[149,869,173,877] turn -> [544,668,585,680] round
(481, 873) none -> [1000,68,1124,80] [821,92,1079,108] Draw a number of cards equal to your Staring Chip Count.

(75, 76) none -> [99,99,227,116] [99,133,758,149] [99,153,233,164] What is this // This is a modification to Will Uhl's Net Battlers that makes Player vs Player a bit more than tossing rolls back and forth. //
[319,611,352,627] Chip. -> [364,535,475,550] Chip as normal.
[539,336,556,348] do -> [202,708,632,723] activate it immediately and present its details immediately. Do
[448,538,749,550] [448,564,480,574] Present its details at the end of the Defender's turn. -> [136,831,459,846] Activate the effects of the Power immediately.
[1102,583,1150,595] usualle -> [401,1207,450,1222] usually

What the task asks
Where does the word "immediately" appear in the records? Copy every line that holds it.

Response to this exercise
[539,336,556,348] do -> [202,708,632,723] activate it immediately and present its details immediately. Do
[448,538,749,550] [448,564,480,574] Present its details at the end of the Defender's turn. -> [136,831,459,846] Activate the effects of the Power immediately.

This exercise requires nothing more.